I'm not sure what is generating your CSV file but that is your problem.

The point of a CSV file, is that the file itself designates separation of fields. If the text of the CSV contains commas, then nothing you can do will help you. How would ANY program know when the text in a single field contains commas, or when that comma is a field delimiter?

Proper CSV would have a text qualifier. Some generators/readers gives you the option to use one. The standard text qualifier is a " (quote). Its changeable, though, because your text may contain those, too.

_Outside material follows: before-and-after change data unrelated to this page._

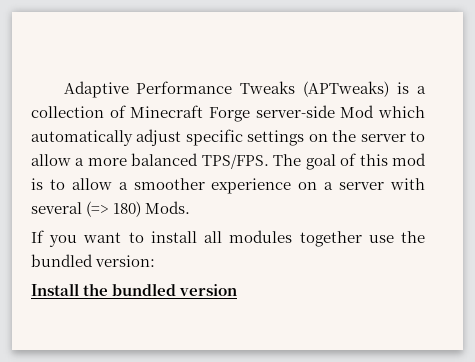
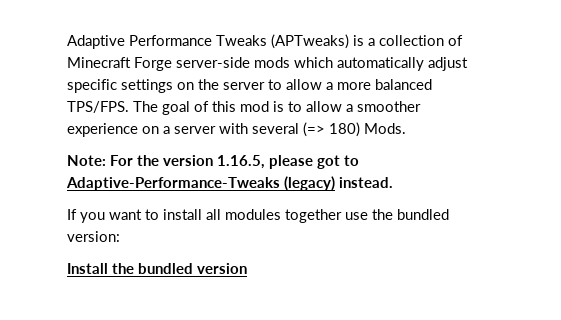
[340,105,375,118] Mod -> [254,57,290,68] mods
(191, 207) none -> [67,155,359,169] [66,176,393,191] // Note: For the version 1.16.5, please got to Adaptive-Performance-Tweaks (legacy) instead.

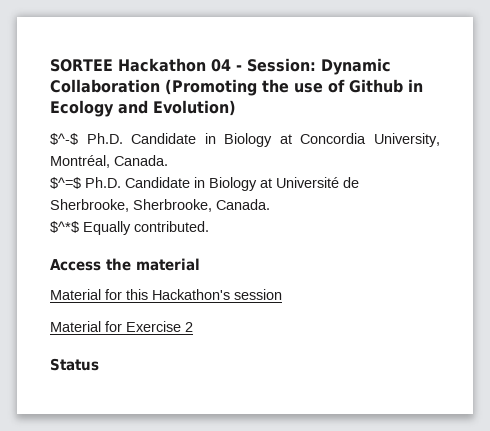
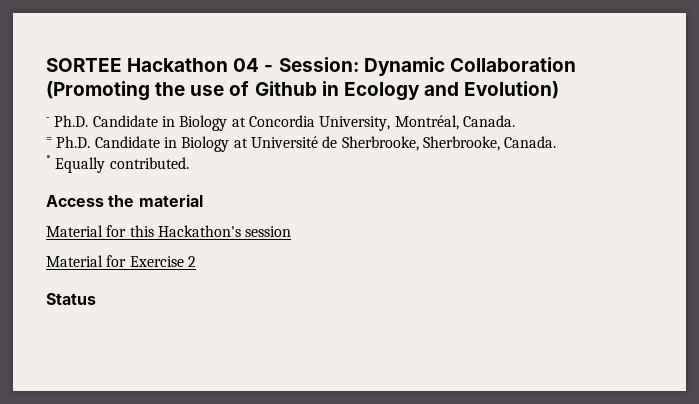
[50,133,78,145] $^-$ -> [46,117,50,121] -
[50,177,81,189] $^=$ -> [46,137,52,142] =
[50,221,79,233] $^*$ -> [46,155,51,163] *

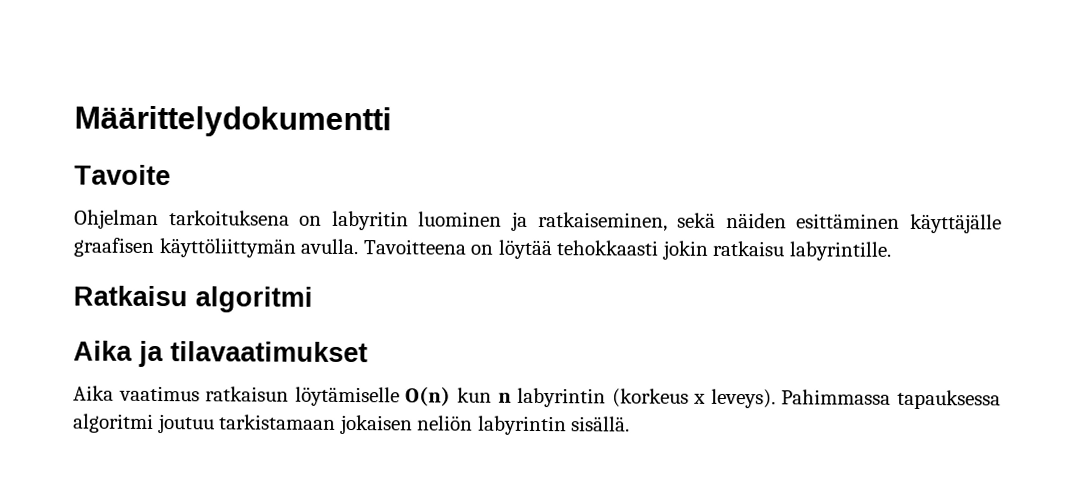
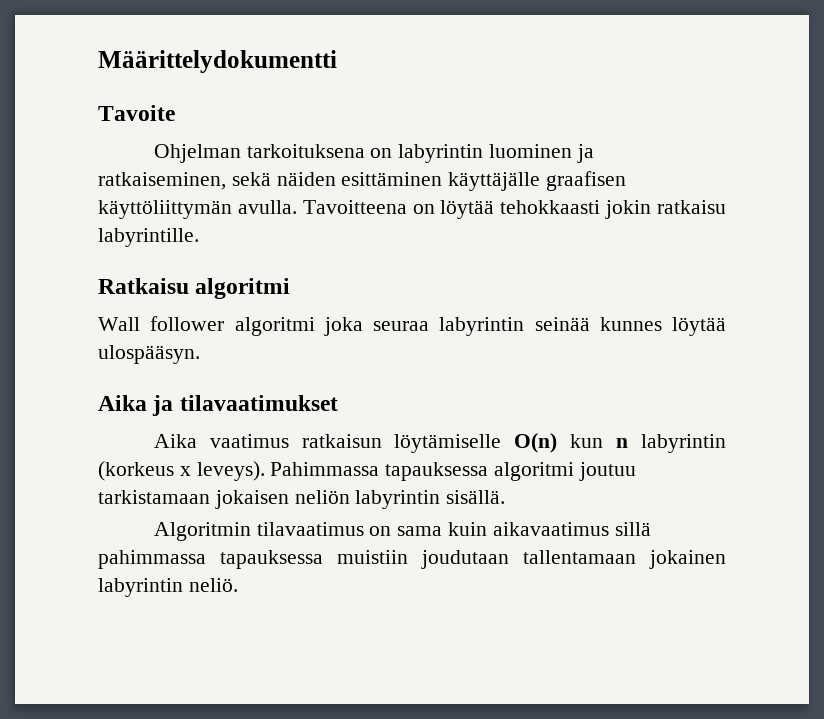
[331,210,409,231] labyritin -> [398,144,484,163] labyrintin
(313, 299) none -> [98,316,726,336] [98,345,200,364] // Wall follower algoritmi joka seuraa labyrintin seinää kunnes löytää ulospääsyn.
(631, 424) none -> [153,522,651,541] [98,550,726,569] [98,578,238,597] // Algoritmin tilavaatimus on sama kuin aikavaatimus sillä pahimmassa tapauksessa muistiin joudutaan tallentamaan jokainen labyrintin neliö.

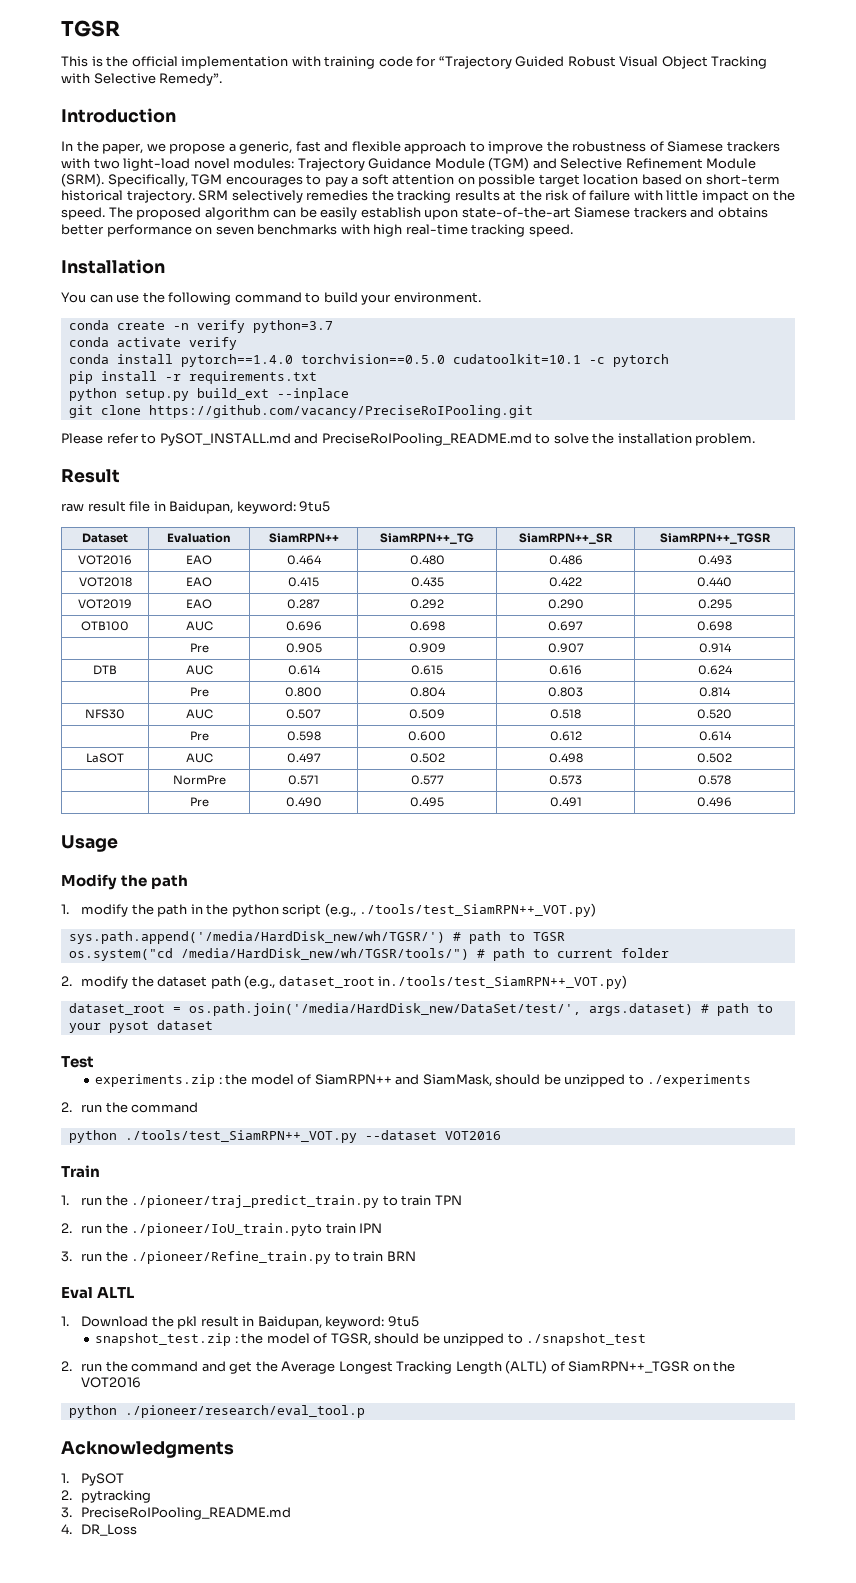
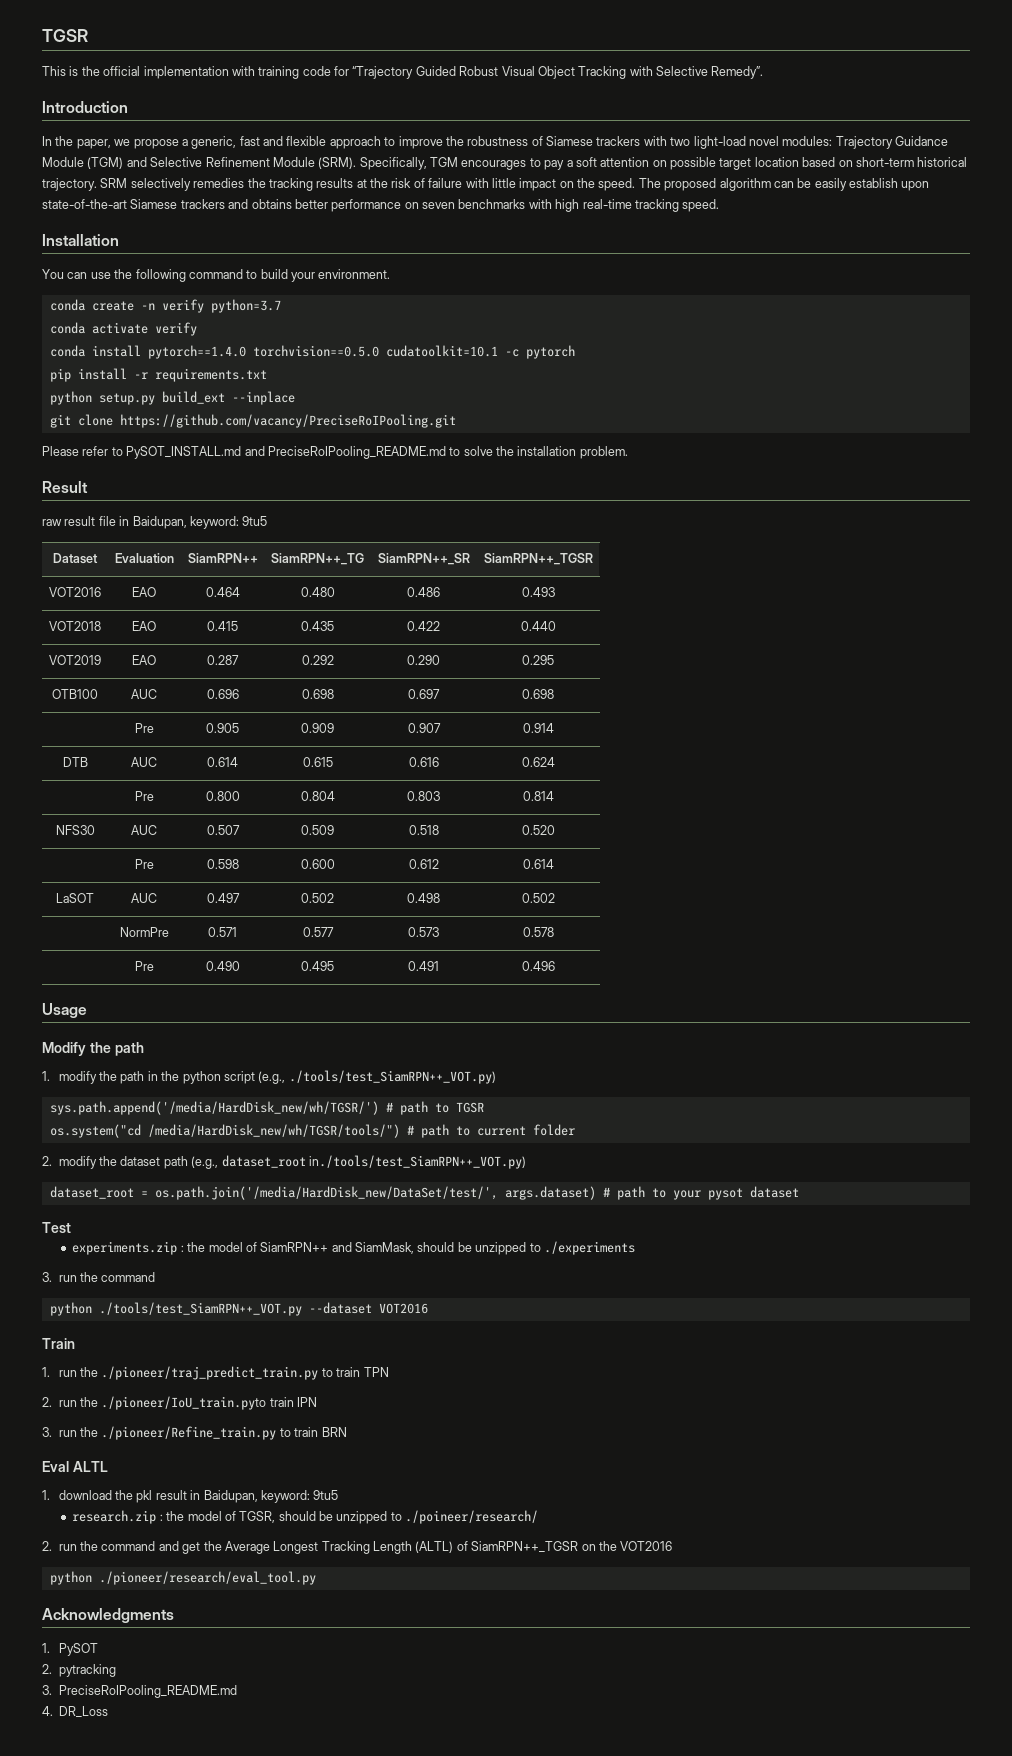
[61,1102,72,1112] 2. -> [42,1272,52,1282] 3.
[80,1316,148,1327] Download -> [58,1490,112,1500] download
[95,1333,232,1346] snapshot_test.zip -> [72,1510,157,1524] research.zip
[526,1333,647,1346] ./snapshot_test -> [405,1510,539,1524] ./poineer/research/
[124,1405,365,1418] ./pioneer/research/eval_tool.p -> [98,1571,316,1585] ./pioneer/research/eval_tool.py

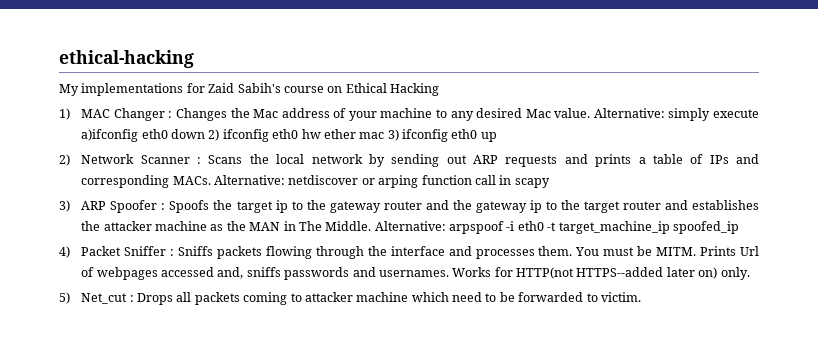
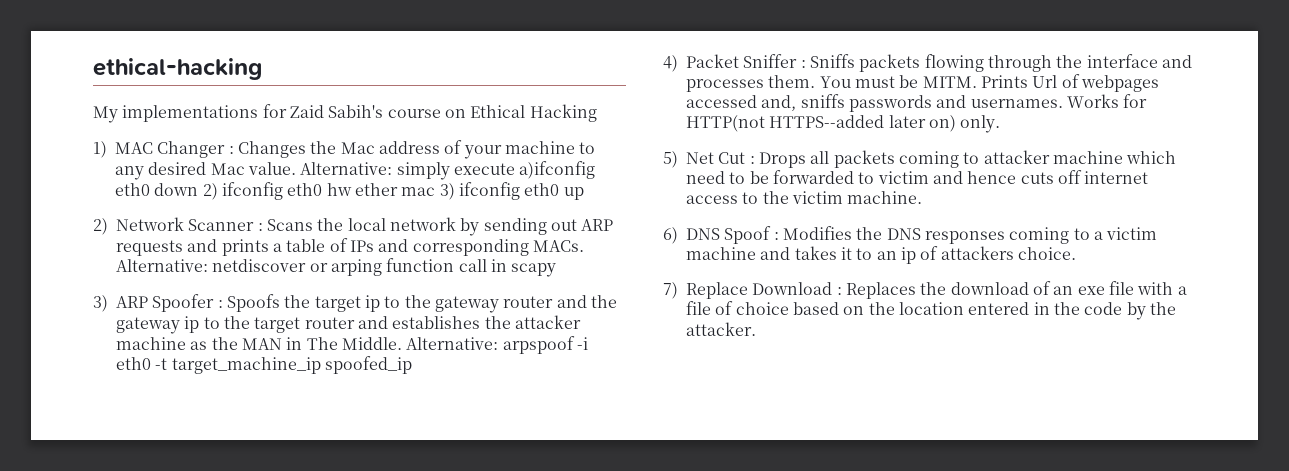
[81,293,128,304] Net_cut -> [686,152,746,164] Net Cut
[600,292,641,302] victim. -> [877,170,1149,184] [686,191,923,204] [663,226,1158,244] [686,246,1076,264] [663,281,1187,299] [686,301,1176,320] [686,322,756,336] victim and hence cuts off internet access to the victim machine. // 6) DNS Spoof : Modifies the DNS responses coming to a victim machine and takes it to an ip of attackers choice. // 7) Replace Download : Replaces the download of an exe file with a file of choice based on the location entered in the code by the attacker.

Again, its all about generating proper CSV content.

Gabriel McAdams
The CSV file is provided to me, I have no control over how it is generated. Good point. I have heard that it's possible to design a context-based lexical analyzer to run through the file and change the comma's(separating the collection of strings) to another character.
You can't differentiate field delimiters from commas in the text when there are commas in the fields and no text qualifiers. Are you able to talk to those who generate this CSV and get them to use a text qualifier?
Gabriel McAdams
A: 

Hi

Since, as others have observed, your file is CSV with commas inside what you think of as a single field, it's going to be hard to persuade Matlab that that really is only one field. I think your best strategy is going to be to read one line at a time, into a string acting as a buffer, and to translate it, field-by-field, into the variables or other data structures that you want. Since Matlab has in-built regular expression capabilities this shouldn't be too hard.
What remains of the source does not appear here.